##### Records supplied

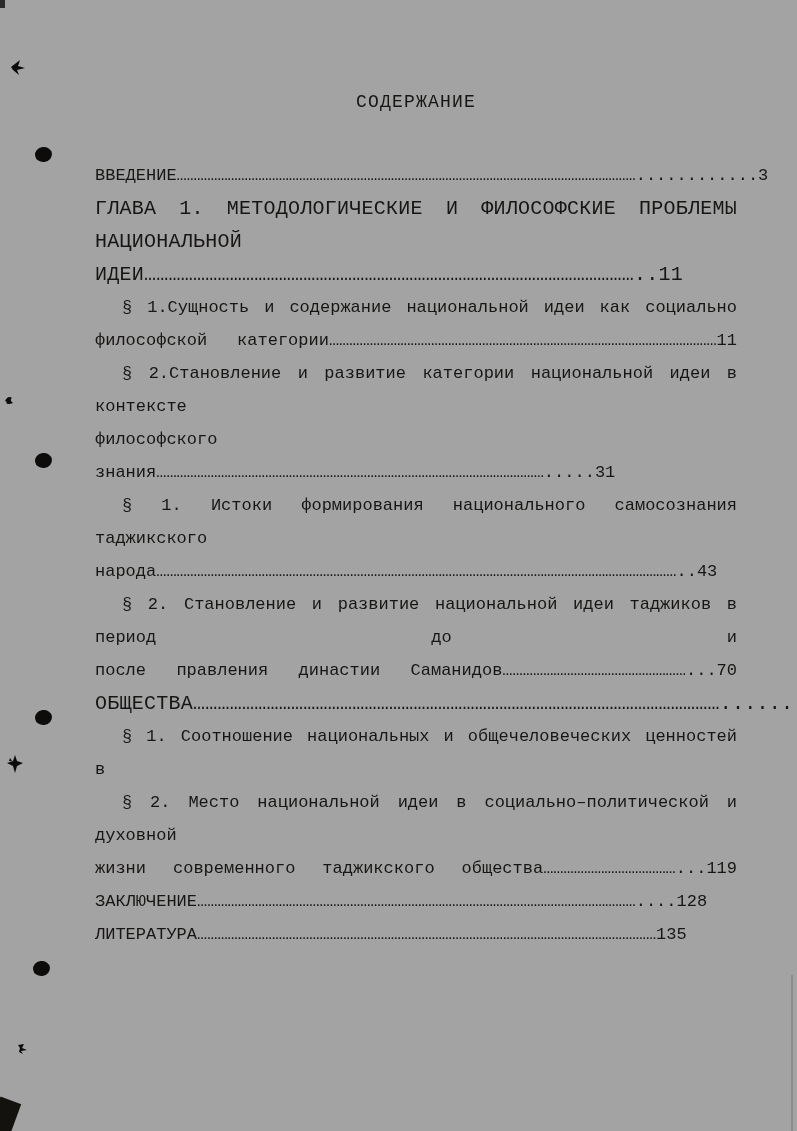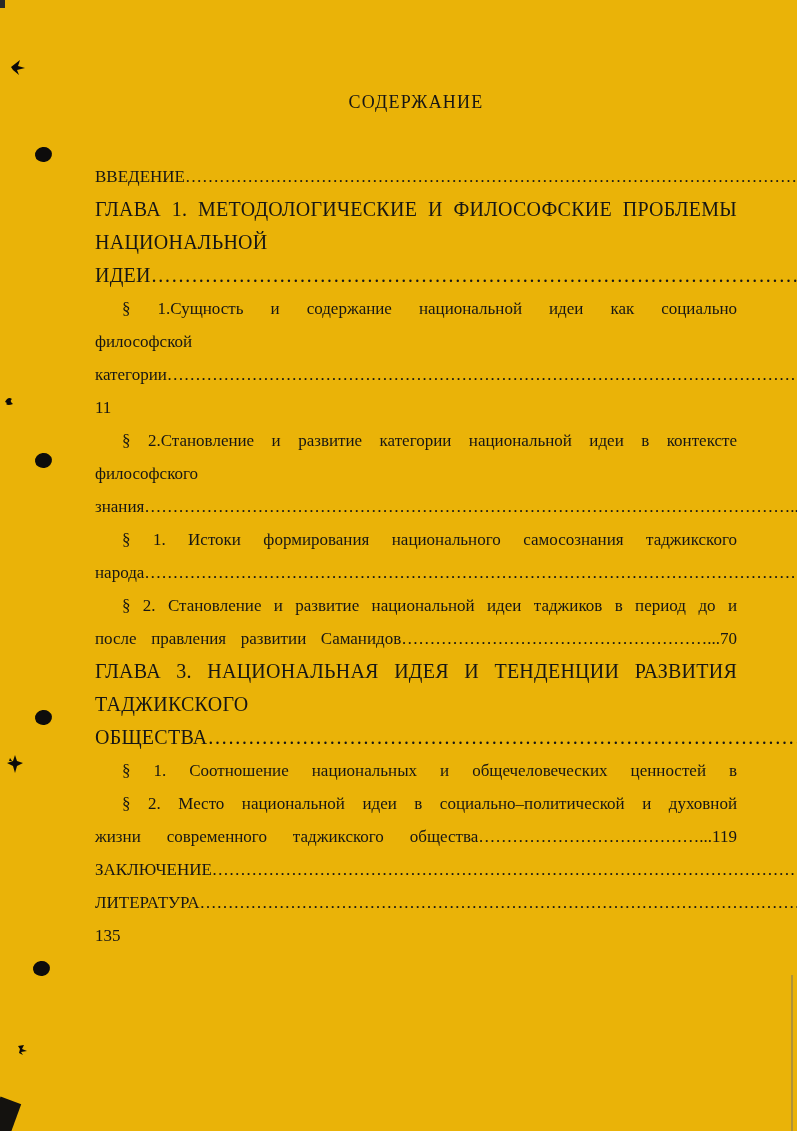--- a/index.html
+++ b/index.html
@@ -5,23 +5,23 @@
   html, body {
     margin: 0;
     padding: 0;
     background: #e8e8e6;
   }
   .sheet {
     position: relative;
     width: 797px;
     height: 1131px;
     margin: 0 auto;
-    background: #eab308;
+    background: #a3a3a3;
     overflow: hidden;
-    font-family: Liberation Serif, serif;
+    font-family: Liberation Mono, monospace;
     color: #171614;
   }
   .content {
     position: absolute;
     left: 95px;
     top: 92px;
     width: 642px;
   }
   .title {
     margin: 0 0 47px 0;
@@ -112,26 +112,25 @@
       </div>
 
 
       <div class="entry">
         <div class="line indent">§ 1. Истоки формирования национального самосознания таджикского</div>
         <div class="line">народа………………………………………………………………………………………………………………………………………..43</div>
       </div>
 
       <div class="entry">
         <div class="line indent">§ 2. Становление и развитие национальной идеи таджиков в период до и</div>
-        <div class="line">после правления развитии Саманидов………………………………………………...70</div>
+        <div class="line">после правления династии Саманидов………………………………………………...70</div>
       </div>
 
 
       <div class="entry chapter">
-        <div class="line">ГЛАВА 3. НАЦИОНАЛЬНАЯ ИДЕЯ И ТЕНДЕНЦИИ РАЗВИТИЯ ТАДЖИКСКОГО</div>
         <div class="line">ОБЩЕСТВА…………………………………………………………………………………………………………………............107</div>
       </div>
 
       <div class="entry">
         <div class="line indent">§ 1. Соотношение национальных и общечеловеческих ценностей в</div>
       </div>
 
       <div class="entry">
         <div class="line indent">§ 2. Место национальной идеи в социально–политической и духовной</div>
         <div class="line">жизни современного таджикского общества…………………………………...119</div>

##########

◆ **Task objective**: If a line in the records above has the word "font", copy it out.

◆ **Final answer**:
-    font-family: Liberation Serif, serif;
+    font-family: Liberation Mono, monospace;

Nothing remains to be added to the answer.